In the first half of the 14th century, Siena had given birth to three supreme Gothic painters: the Lorenzetti brothers, Pietro and Ambrogio, and Simone Martini, who was assisted by his brother-in-law Lippo Memmi. Most of Siena's painters and their patrons saw no reason to abandon these models. Even the Florentine Ghiberti was susceptible to their fascination, writing of Martini and Memmi that 'they were gentle masters, their paintings done with great diligence, and most delicately finished.'

A characteristic 'Nativity of the Virgin' by Pietro Lorenzetti is rightly included in the exhibition to illustrate the abiding power these works exerted over later local artists, as is a lovely 'Madonna and Child' (from Pisa) by Gentile da Fabriano. The most widely esteemed painter of the period, Gentile was in Siena in the 1420s, and his new naturalism, spatial sense and virtuoso handling of paint had an evident influence on two of the city's most important painters, Giovanni di Paolo and Stefano di Giovanni, known as Sassetta.

In the gorgeous display of panels that follow, all the main Sienese masters of the first half of the 15th century are represented: notably Taddeo di Bartolo; Giovanni di Paolo; Sassetta; Pietro di Giovanni d'Ambrogio; Sano di Pietro; the mysterious Maestro dell'Osservanza (whom some scholars believe to be Sano di Pietro); Lorenzo di Pietro di Giovanni, known as Vecchietta; and Domenico di Bartolo.

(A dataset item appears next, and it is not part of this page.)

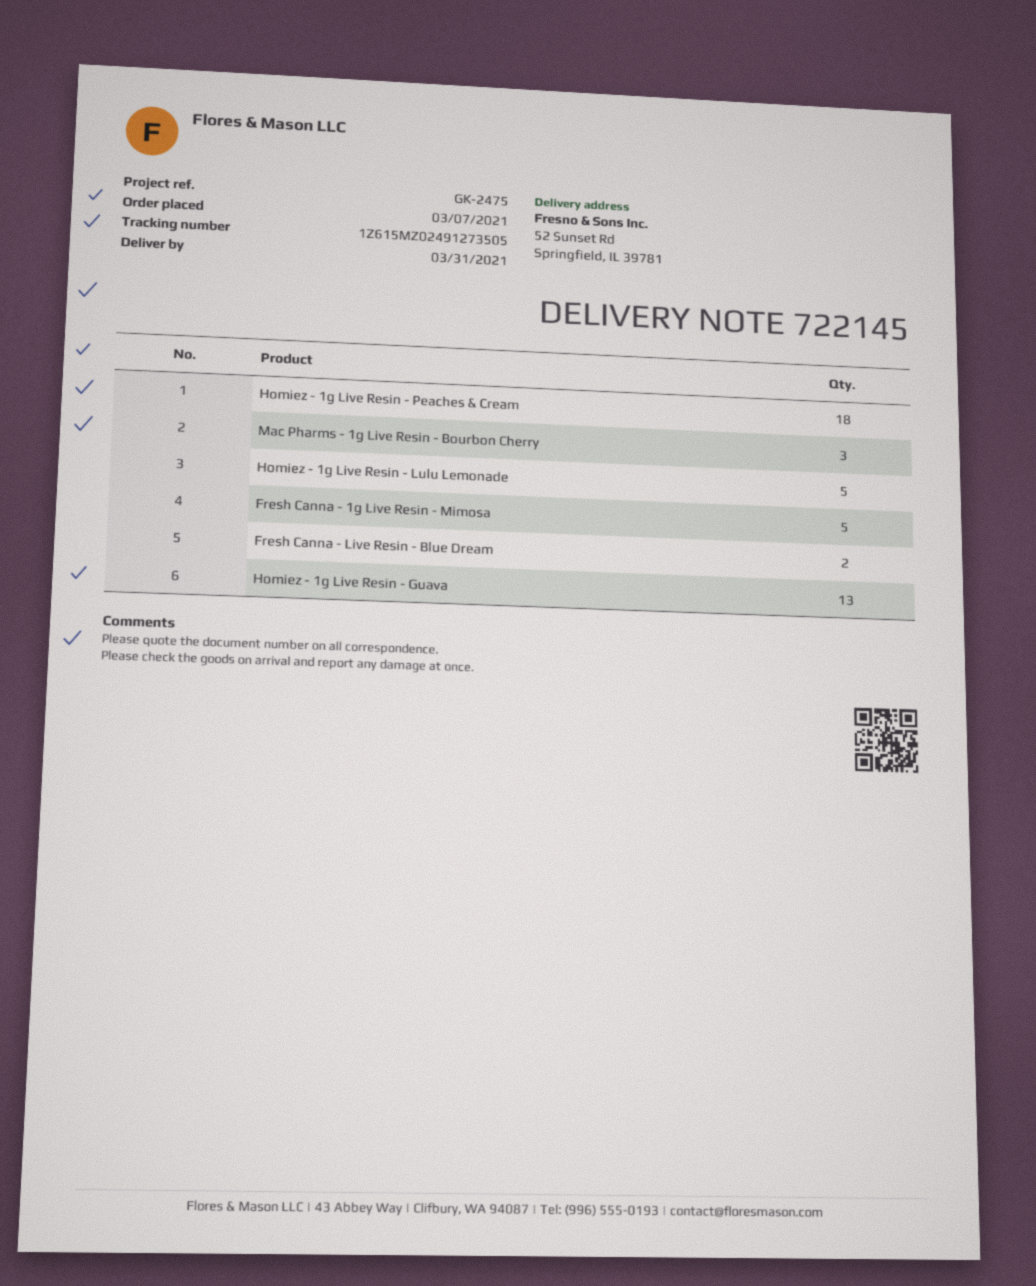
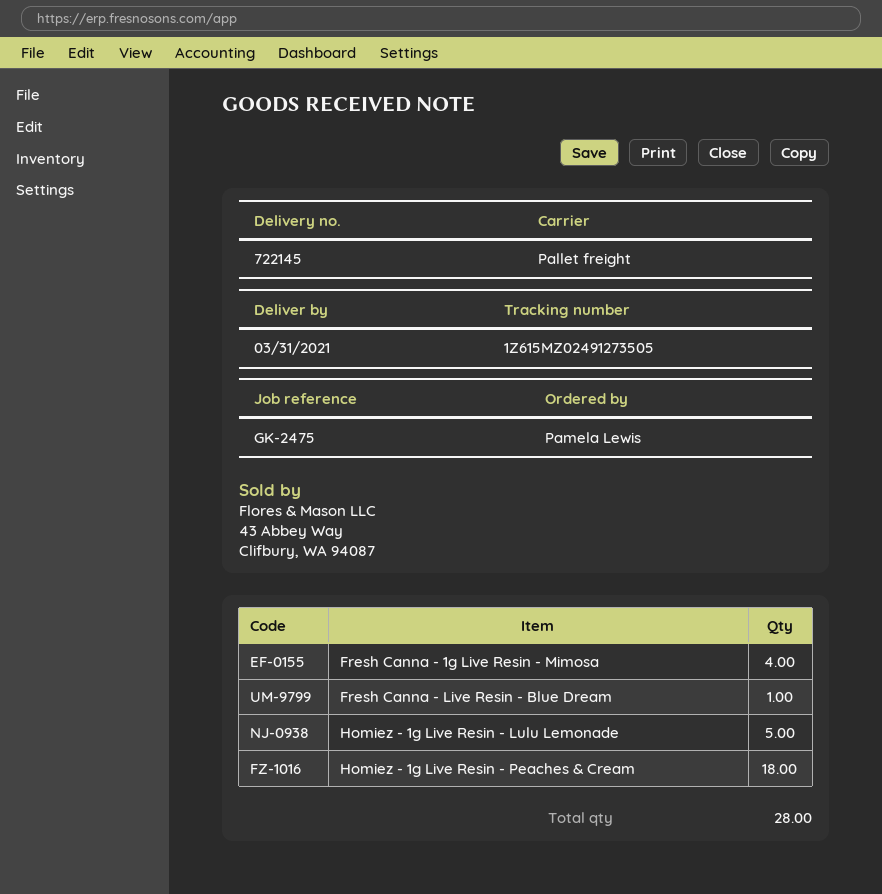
Mac Pharms - 1g Live Resin - Bourbon Cherry: 3 -> none
Fresh Canna - 1g Live Resin - Mimosa: 5 -> 4
Fresh Canna - Live Resin - Blue Dream: 2 -> 1
Homiez - 1g Live Resin - Guava: 13 -> none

Among the enchantments of these sections are an altarpiece relating the story of St. Antony the Abbot attributed to the Maestro dell'Osservanza, the panels of which have been brought from Paris, New York, Washington and New Haven, Connecticut; and 18 components of an altarpiece with their crisply defined perspective architectural settings and landscapes by Sassetta, commissioned in 1423-1424 by the Arte della Lana, the wool merchants guild, here reunified from collections in Siena, Melbourne and the north of England.

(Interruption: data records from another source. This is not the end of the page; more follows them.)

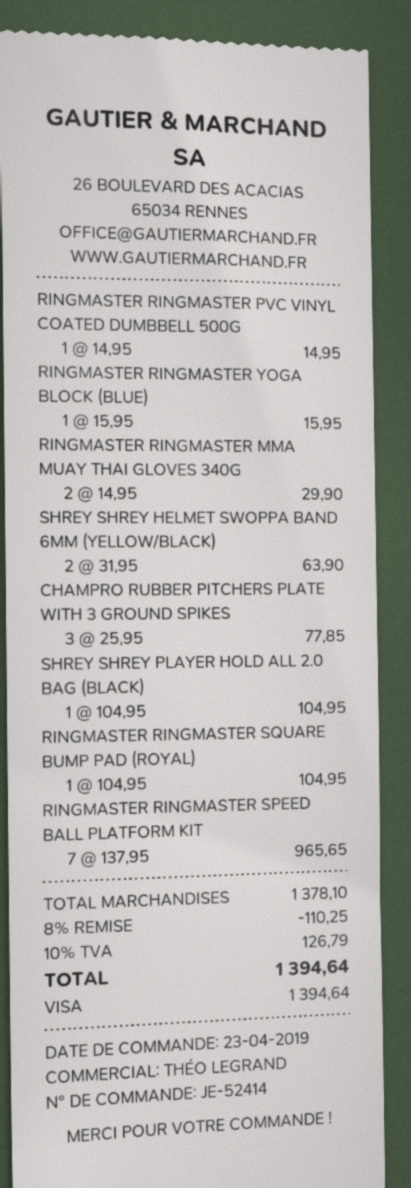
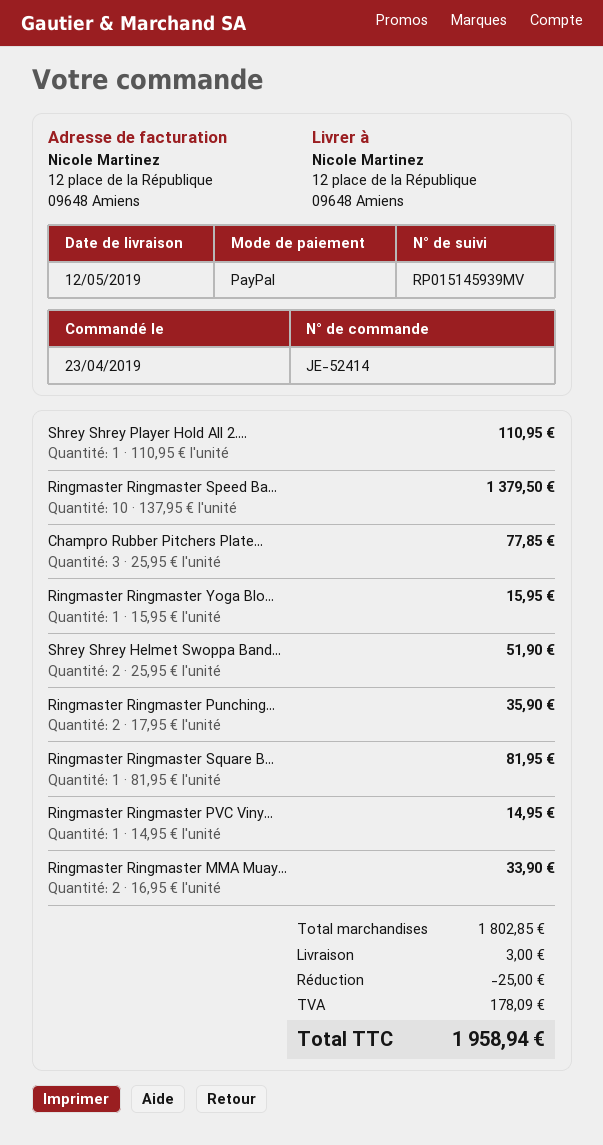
payment method: Visa -> PayPal
RINGMASTER RINGMASTER MMA MUAY THAI GLOVES 340G: 2 x 14.95 = 29.90 -> 2 x 16.95 = 33.90
SHREY SHREY HELMET SWOPPA BAND 6MM (YELLOW/BLACK): 2 x 31.95 = 63.90 -> 2 x 25.95 = 51.90
SHREY SHREY PLAYER HOLD ALL 2.0 BAG (BLACK): 1 x 104.95 = 104.95 -> 1 x 110.95 = 110.95
RINGMASTER RINGMASTER SQUARE BUMP PAD (ROYAL): 1 x 104.95 = 104.95 -> 1 x 81.95 = 81.95
RINGMASTER RINGMASTER SPEED BALL PLATFORM KIT: 7 x 137.95 = 965.65 -> 10 x 137.95 = 1379.50
Ringmaster Ringmaster Punching...: none -> 2 x 17.95 = 35.90
subtotal: 1378.10 -> 1802.85
discount: 110.25 -> 25.00
shipping: none -> 3.00
tax: 126.79 -> 178.09
total: 1394.64 -> 1958.94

Domenico di Bartolo clearly spent time in Florence and examples of his works here - his masterpiece 'Madonna of Humility' and an 'Assumption' - stand out in stylistic contrast to those of his Sienese colleagues. His works are much closer to Florentines such as Luca della Robbia and Filippo Lippi, pieces by whom are usefully juxtaposed with them. Domenico was also the principal author of the vividly realistic frescoes, executed between 1440 and 1444, illustrating Santa Maria della Scala's medical and charitable works, which amid Siena's dream-bright Gothic art and architecture are almost startlingly down-to-earth.